Sunday, 15 September 2013

To plug or not to plug

Although I’ve spent the last thirteen years working in the tackle & bait trade I try not to let that creep into this blog. I hate over commercialism in angling, and particularly dislike fishing articles that are full of blatant plugs. I think I may have mentioned that before? For once I’m going to bend my own unwritten rules and mention the day job. One of the brands we manufacture at work is ‘Crafty Catcher’ and I’ve been using this bait all summer with pleasing results. In particular the ‘Fast food boilies’ along with associated wafters and dips, if I can catch on them, anyone can. More details here…

While I’m in the mood I’m going to mention the other dreaded subject of the Carp angler and that is rigs. As you may have read in these pages I’ve mostly used Helicopter and Chod rigs this summer. This is mainly to combat the silt of the Marsh but I’ve become confident using them and they work on the other places I’ve tried them too. One thing common to both rigs is the length of leadcore leader of about one metre. I use the pre-rigged ones made by ACE which can be easily converted between both rigs by repositioning the beads that slide on them. For the Chod rig I use a short length of ‘Rigamortis’ also made by ACE, this stiff hooklength material can be easily shaped into a curve between your fingers. I like the Fox Arma point hooks, usually in size 6 and apparently the SR pattern is best suited to chod rigs so that’s the one I use. I tie an ACE pop up peg onto the ‘D’ as this makes mounting the bait so much easier than fiddling about with floss. 

For the helicopter rig I mostly use Fox Coretex coated braid to make a 9” hooklength, with the last few inches stripped back and tie on a Fox SSBP hook in size 6. I also use an Ace ‘kicker’ line aligner to angle the hook. I tie a fairly long hair and have recently added a small rig ring to the hook to give a ‘blow back’ effect. I’ve seen the modern Carpy trend for fishing really slack lines and thinking as a Pike angler that just screams “bad bite indication”, so I don’t do it. I do use flying back-leads to make sure the last few yards of line are laying on the bottom and hopefully not in the way. While I’m breaking my own rules I’ll add that all the rig bits, components and bait are available at Copdock Mill… Next month I will mostly be sticking a lump of dead fish onto hooks and wire then chucking it out.

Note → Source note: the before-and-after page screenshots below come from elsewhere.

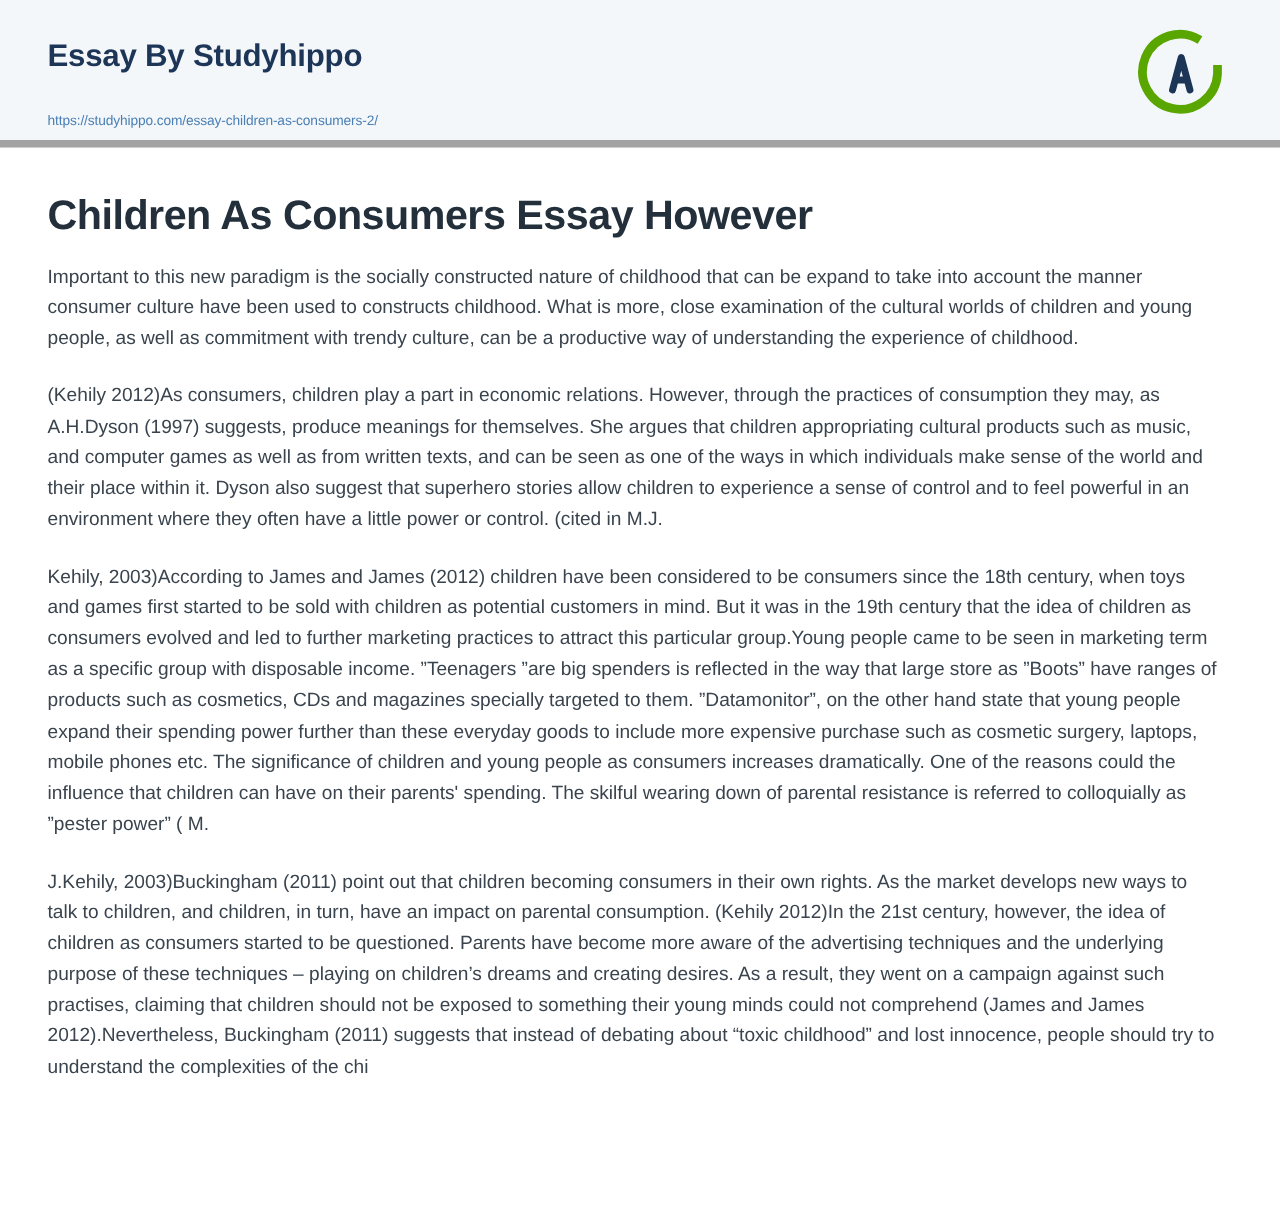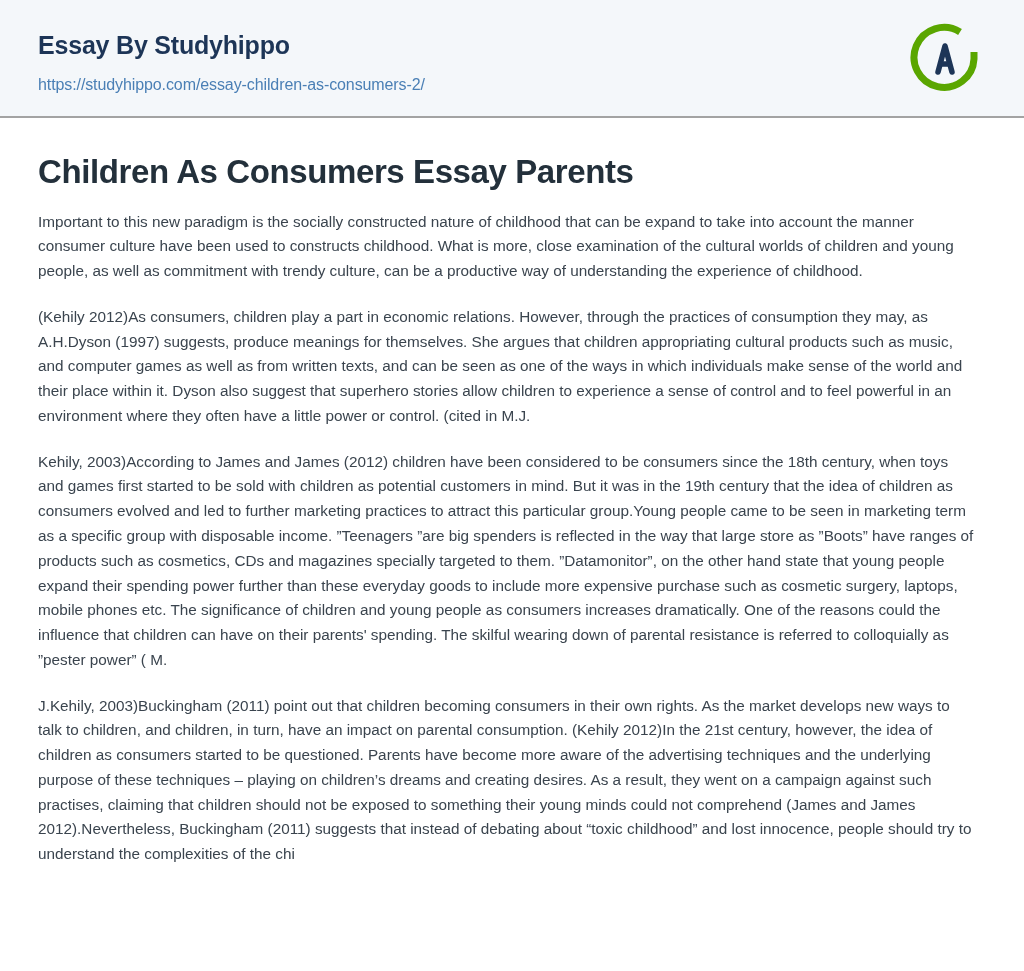--- a/index.html
+++ b/index.html
@@ -21,36 +21,36 @@
     background: #ffffff;
     position: relative;
   }
   
   .header {
     background: #f4f7fa;
     height: 118px;
     box-sizing: border-box;
     padding: 30px 38px 0 38px;
     position: relative;
-    border-bottom: 2px solid #a3a3a3;
+    border-bottom: 6px solid #a3a3a3;
   }
   .brand {
     font-size: 25px;
     font-weight: bold;
     color: #1d3557;
     letter-spacing: -0.2px;
     line-height: 1.2;
     margin: 0;
   }
   .brand .brand-accent {
     color: #1d3557;
   }
   .site-url {
-    margin-top: 16px;
-    font-size: 16px;
+    margin-top: 31px;
+    font-size: 11px;
     color: #4a7fb5;
     text-decoration: none;
     display: inline-block;
     letter-spacing: -0.1px;
   }
   .logo {
     position: absolute;
     right: 42px;
     top: 22px;
     width: 74px;
@@ -94,21 +94,21 @@
     <div class="logo">
       <svg viewBox="0 0 74 74" width="74" height="74" aria-hidden="true">
         <path d="M52 10 A30 30 0 1 0 66 37 L66 30" fill="none" stroke="#5aa600" stroke-width="7" stroke-linecap="butt"></path>
         <path d="M30 50 L37 24 L44 50" fill="none" stroke="#1d3557" stroke-width="5.5" stroke-linecap="round" stroke-linejoin="round"></path>
         <path d="M33 42 L41 42" fill="none" stroke="#1d3557" stroke-width="5.5" stroke-linecap="round"></path>
       </svg>
     </div>
   </div>
 
   <div class="content">
-    <h1 class="doc-title">Children As Consumers Essay Parents</h1>
+    <h1 class="doc-title">Children As Consumers Essay However</h1>
 
     <p class="para">Important to this new paradigm is the socially constructed nature of childhood that can be expand to take into account the manner consumer culture have been used to constructs childhood. What is more, close examination of the cultural worlds of children and young people, as well as commitment with trendy culture, can be a productive way of understanding the experience of childhood.</p>
     <p class="para">(Kehily 2012)As consumers, children play a part in economic relations. However, through the practices of consumption they may, as A.H.Dyson (1997) suggests, produce meanings for themselves. She argues that children appropriating cultural products such as music, and computer games as well as from written texts, and can be seen as one of the ways in which individuals make sense of the world and their place within it. Dyson also suggest that superhero stories allow children to experience a sense of control and to feel powerful in an environment where they often have a little power or control. (cited in M.J.</p>
     <p class="para">Kehily, 2003)According to James and James (2012) children have been considered to be consumers since the 18th century, when toys and games first started to be sold with children as potential customers in mind. But it was in the 19th century that the idea of children as consumers evolved and led to further marketing practices to attract this particular group.Young people came to be seen in marketing term as a specific group with disposable income. ”Teenagers ”are big spenders is reflected in the way that large store as ”Boots” have ranges of products such as cosmetics, CDs and magazines specially targeted to them. ”Datamonitor”, on the other hand state that young people expand their spending power further than these everyday goods to include more expensive purchase such as cosmetic surgery, laptops, mobile phones etc. The significance of children and young people as consumers increases dramatically. One of the reasons could the influence that children can have on their parents' spending. The skilful wearing down of parental resistance is referred to colloquially as ”pester power” ( M.</p>
     <p class="para">J.Kehily, 2003)Buckingham (2011) point out that children becoming consumers in their own rights. As the market develops new ways to talk to children, and children, in turn, have an impact on parental consumption. (Kehily 2012)In the 21st century, however, the idea of children as consumers started to be questioned. Parents have become more aware of the advertising techniques and the underlying purpose of these techniques – playing on children’s dreams and creating desires. As a result, they went on a campaign against such practises, claiming that children should not be exposed to something their young minds could not comprehend (James and James 2012).Nevertheless, Buckingham (2011) suggests that instead of debating about “toxic childhood” and lost innocence, people should try to understand the complexities of the chi</p>
   </div>
 
 </div>
 
 </body></html>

The weather is certainly autumnal and the nights are drawing in, opportunities for short after work trips are scarce so when a small gap in the mad weekly routine appeared I had to take it. The end of work couldn’t come quick enough and I found myself at a wild, windswept lake by 1820. The wind was a strong North westerly whipping drizzle out of the gloomy skies, pretty unpleasant really but good fishing weather. I tried to repeat my previous successes by finding a quiet area at the end of the wind. My first choice area had a couple of anglers present so I went to the opposite end of the windward bank. I eventually settled in a bay I happen to like which was slightly out of the wind. This would make my short evening session more comfortable but once I was settled I had the feeling I’d compromised with swim selection, I should have roughed it a bit more.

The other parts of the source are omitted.